SURANTYN Jean François wrote:
> my_db=# explain select * from test where n = 1;

> my_db=# explain select * from test where n = 1 and n = 1;

> In the first SELECT query (with "where n=1"), the estimated number of
> returned rows is correct (10), whereas in the second SELECT query
> (with "where n=1 and n=1"), the estimated number of returned rows is
> 5 (instead of 10 !) So the optimizer has under-estimated the number of
> rows returned

That's because it's a badly composed query.

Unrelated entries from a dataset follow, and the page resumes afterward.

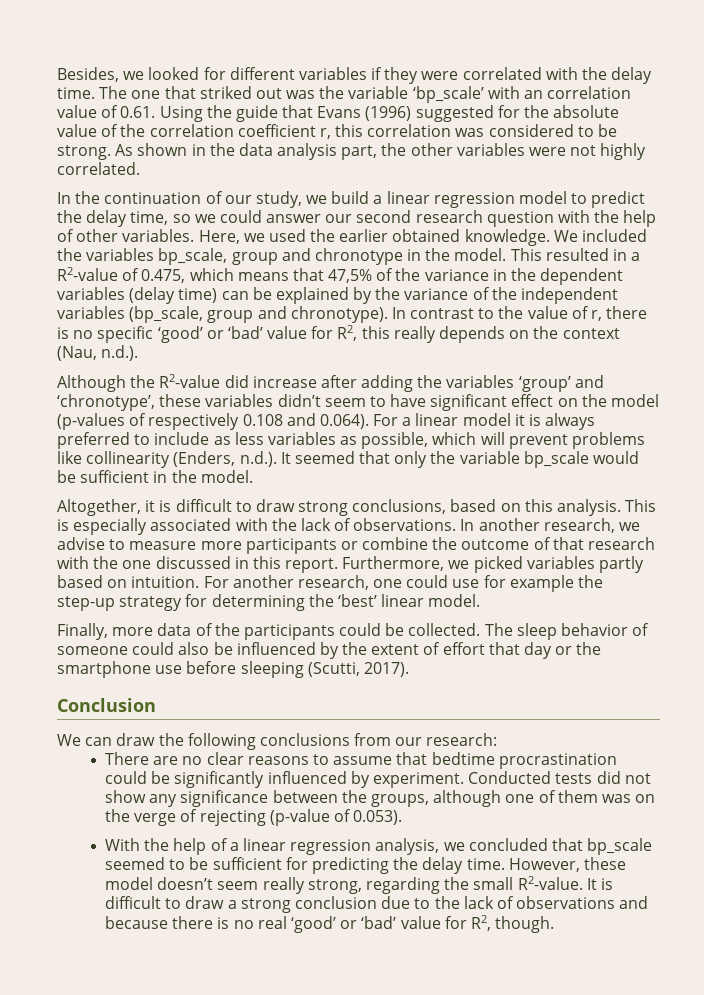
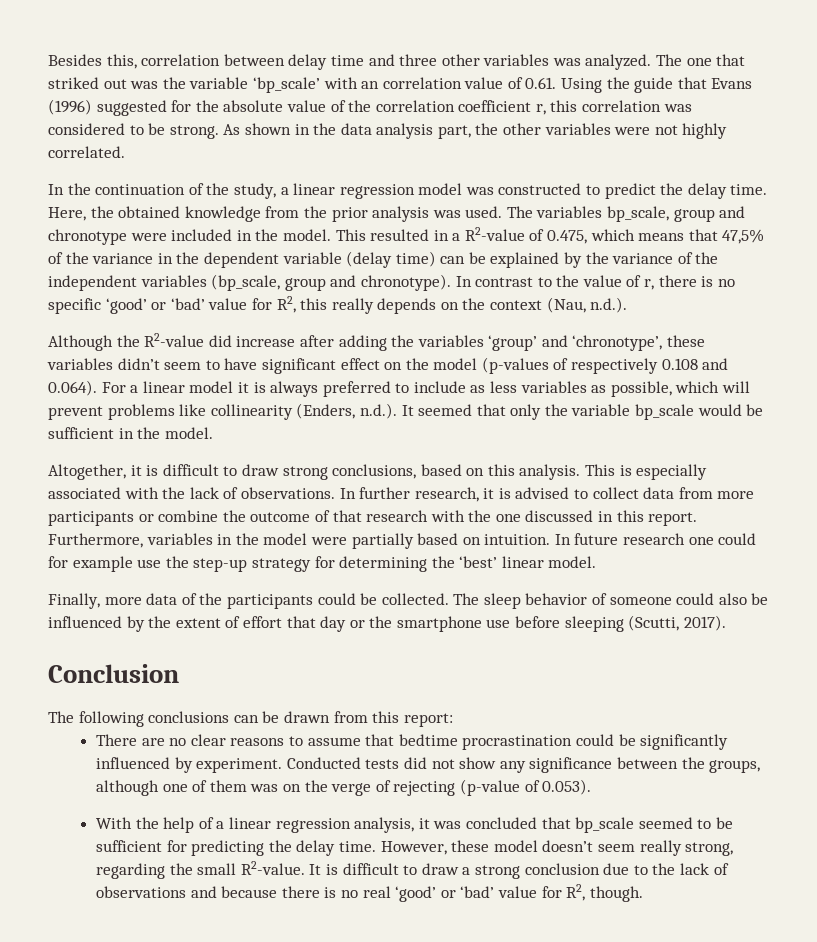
- Besides, we looked for different variables if they were correlated with the delay time.
+ Besides this, correlation between delay time and three other variables was analyzed.
- In the continuation of our study, we build a linear regression model to predict the delay time, so we could answer our second research question with the help of other variables. Here, we used the earlier obtained knowledge. We included the variables bp_scale, group and chronotype in the model.
+ In the continuation of the study, a linear regression model was constructed to predict the delay time. Here, the obtained knowledge from the prior analysis was used. The variables bp_scale, group and chronotype were included in the model.
- This resulted in a R2-value of 0.475, which means that 47,5% of the variance in the dependent variables (delay time) can be explained by the variance of the independent variables (bp_scale, group and chronotype).
+ This resulted in a R2-value of 0.475, which means that 47,5% of the variance in the dependent variable (delay time) can be explained by the variance of the independent variables (bp_scale, group and chronotype).
- In another research, we advise to measure more participants or combine the outcome of that research with the one discussed in this report.
+ In further research, it is advised to collect data from more participants or combine the outcome of that research with the one discussed in this report.
- Furthermore, we picked variables partly based on intuition. For another research, one could use for example the step-up strategy for determining the ‘best’ linear model.
+ Furthermore, variables in the model were partially based on intuition. In future research one could for example use the step-up strategy for determining the ‘best’ linear model.
- We can draw the following conclusions from our research:
+ The following conclusions can be drawn from this report:
- With the help of a linear regression analysis, we concluded that bp_scale seemed to be sufficient for predicting the delay time.
+ With the help of a linear regression analysis, it was concluded that bp_scale seemed to be sufficient for predicting the delay time.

The planner is guessing how much overlap there would be between the two
clauses.It's not exploring the option that they are the same clause repeated. 

> That issue is very annoying because with generated SQL queries (from
> Business Objects for example) on big tables, it is possible that some
> queries have several times the same "where"
> condition ("where n=1 and n=1" for example), and as the optimizer is
> under-estimating the number of returned rows, some bad execution plans
> can be chosen (nested loops instead of hash joins for example)

Sounds like your query-generator needs a bit of an improvement, from my end.

> Is the estimated number of returned rows directly linked to the
> decision of the optimizer to chose Hash Joins or Nested Loops in join
> queries ?

Yes, well the cost determines a plan and obviously number of rows affects the cost.

> Is there a way for the Postgresql optimizer to be able to simplify and
> rewrite the SQL statements before running them ?

It does, just not this one. It spots things like a=b and b=c implies a=c (for joins etc).

> Are
> there some parameters that could change the execution plans ?

Not really in this case.

The root of your problem is that you have a query with an irrelevant clause (AND n=1) and you'd like the planner to
noticethat it's irrelevant and remove it from the query. There are two problems with this: 

1. It's only going to be possible in simple cases. It's unlikely the planner would ever spot "n=2 AND n=(10/5)"
2. Even in the simple case you're going to waste time checking *every
query* to see if clauses could be eliminated.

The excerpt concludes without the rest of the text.